◆ Work to be completed
Leave out the pictures and retype, exactly, the lines below from the line with "28 | Metric: -59.89% -> -59.59%" up to and including the line with "36 | val/box loss: 1.262 -> 1.252", nothing more.

[Version comparison data]
===

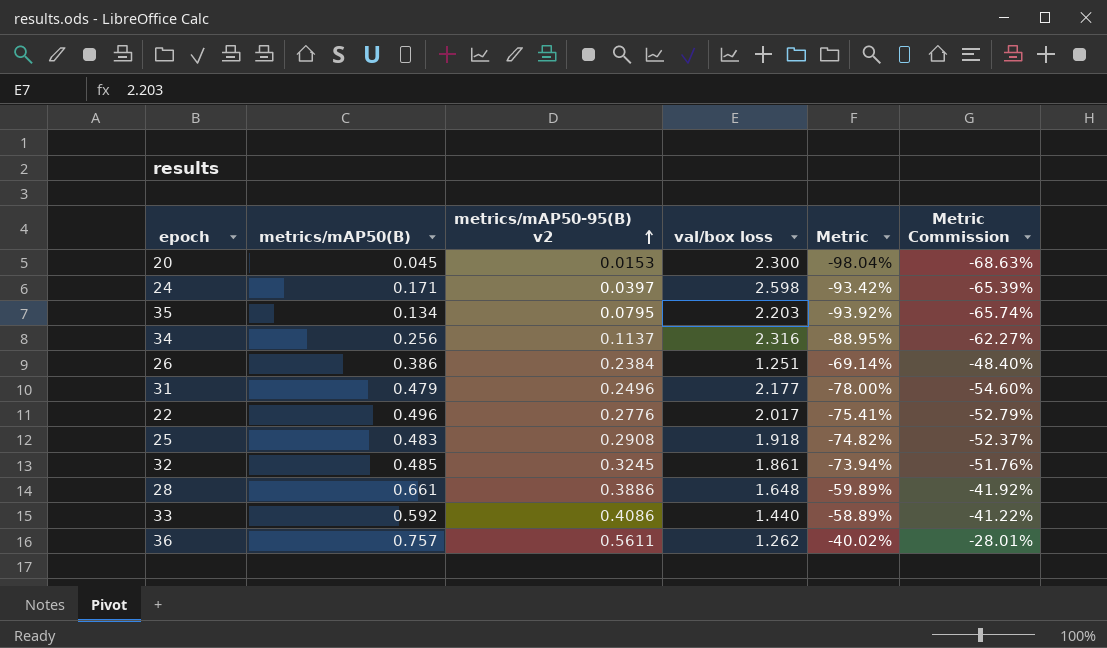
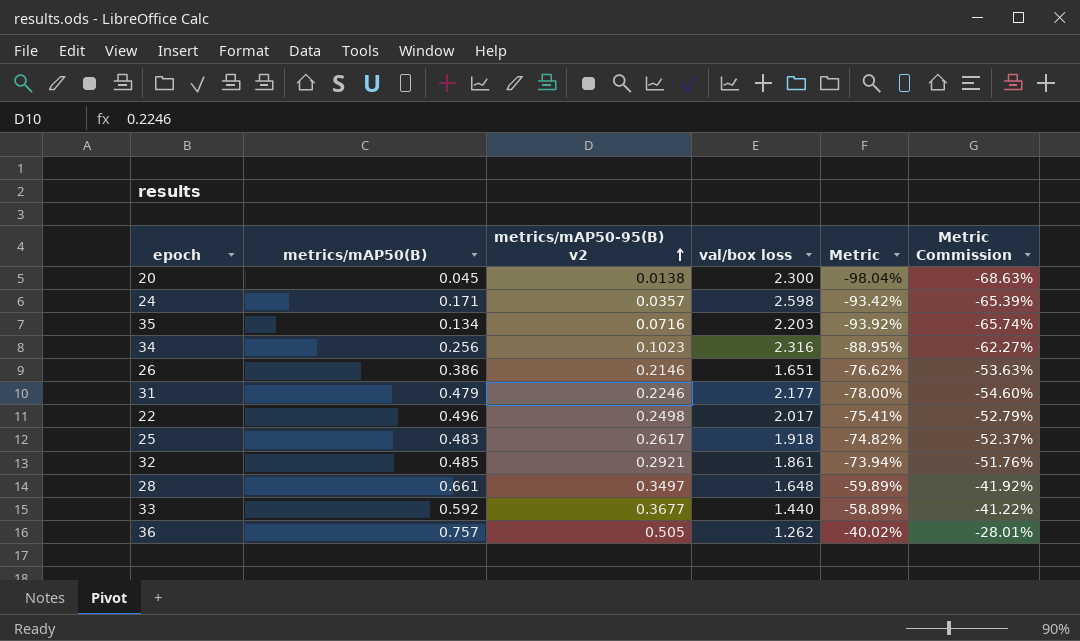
20 | metrics/mAP50-95(B) v2: 0.0153 -> 0.0138
24 | metrics/mAP50-95(B) v2: 0.0397 -> 0.0357
35 | metrics/mAP50-95(B) v2: 0.0795 -> 0.0716
34 | metrics/mAP50-95(B) v2: 0.1137 -> 0.1023
26 | metrics/mAP50-95(B) v2: 0.2384 -> 0.2146
26 | val/box loss: 1.251 -> 1.651
26 | Metric: -69.14% -> -76.62%
26 | Metric Commission: -48.40% -> -53.63%
31 | metrics/mAP50-95(B) v2: 0.2496 -> 0.2246
22 | metrics/mAP50-95(B) v2: 0.2776 -> 0.2498
25 | metrics/mAP50-95(B) v2: 0.2908 -> 0.2617
32 | metrics/mAP50-95(B) v2: 0.3245 -> 0.2921
28 | metrics/mAP50-95(B) v2: 0.3886 -> 0.3497
33 | metrics/mAP50-95(B) v2: 0.4086 -> 0.3677
36 | metrics/mAP50-95(B) v2: 0.5611 -> 0.505

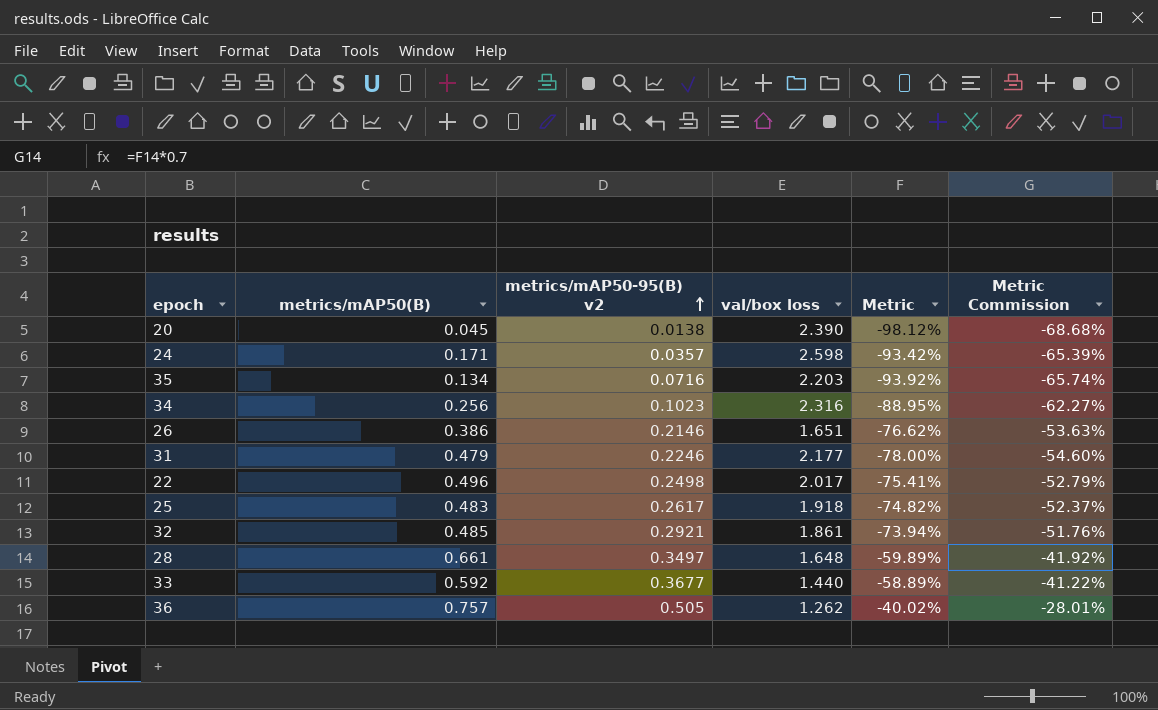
20 | val/box loss: 2.300 -> 2.390
20 | Metric: -98.04% -> -98.12%
20 | Metric Commission: -68.63% -> -68.68%

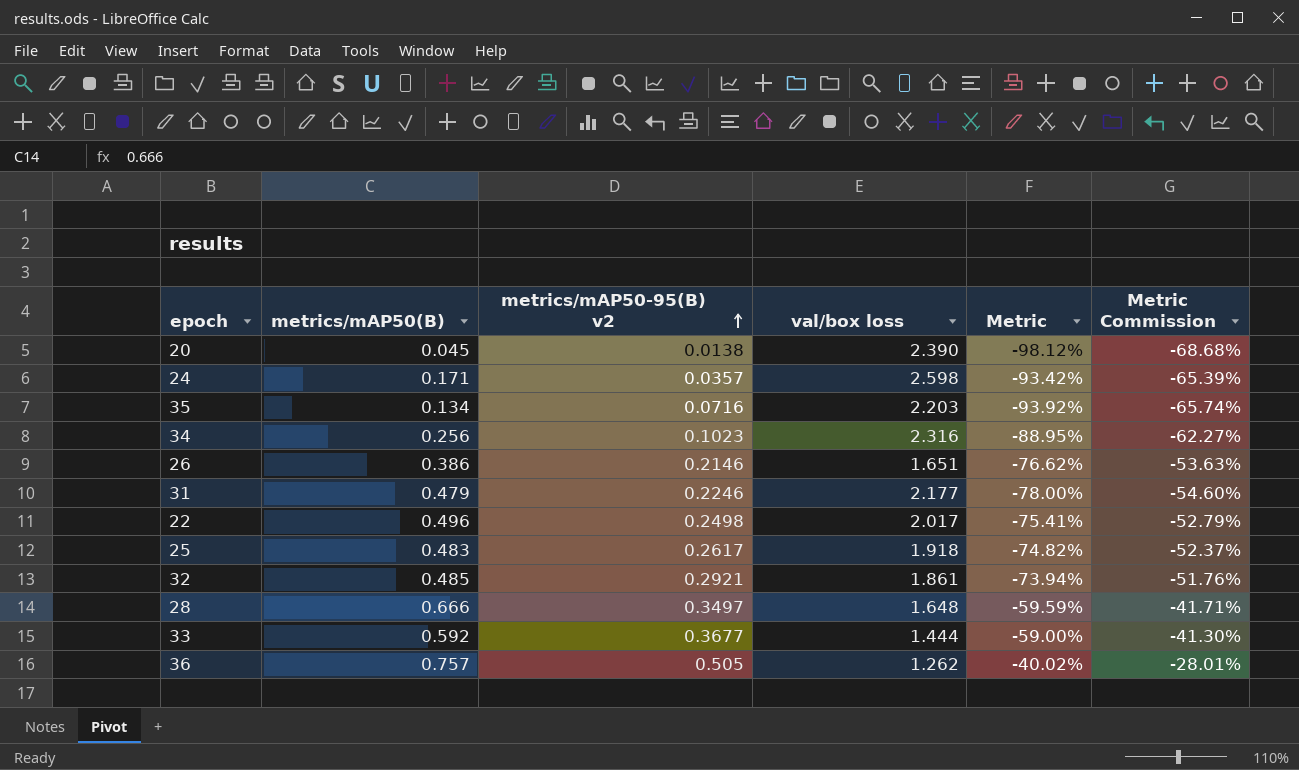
28 | metrics/mAP50(B): 0.661 -> 0.666
28 | Metric: -59.89% -> -59.59%
28 | Metric Commission: -41.92% -> -41.71%
33 | val/box loss: 1.440 -> 1.444
33 | Metric: -58.89% -> -59.00%
33 | Metric Commission: -41.22% -> -41.30%

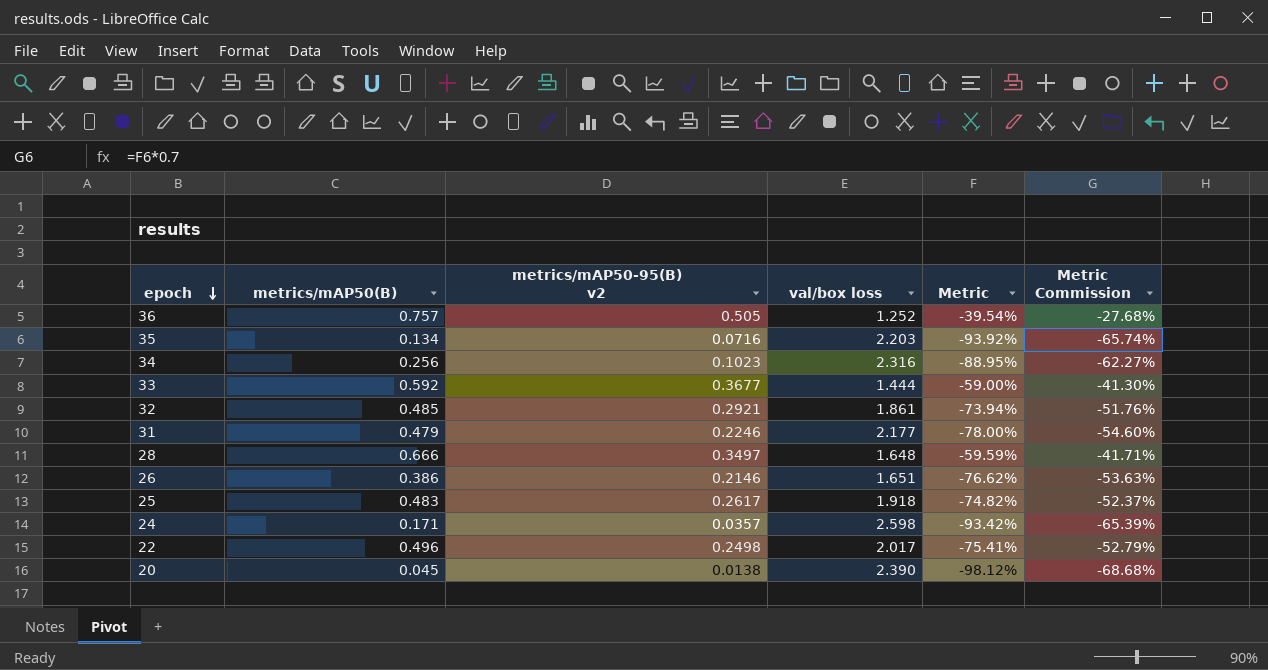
row order: metrics/mAP50-95(B) v2 ascending -> epoch descending
36 | val/box loss: 1.262 -> 1.252
36 | Metric: -40.02% -> -39.54%
36 | Metric Commission: -28.01% -> -27.68%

===

◆ The answer
28 | Metric: -59.89% -> -59.59%
28 | Metric Commission: -41.92% -> -41.71%
33 | val/box loss: 1.440 -> 1.444
33 | Metric: -58.89% -> -59.00%
33 | Metric Commission: -41.22% -> -41.30%

row order: metrics/mAP50-95(B) v2 ascending -> epoch descending
36 | val/box loss: 1.262 -> 1.252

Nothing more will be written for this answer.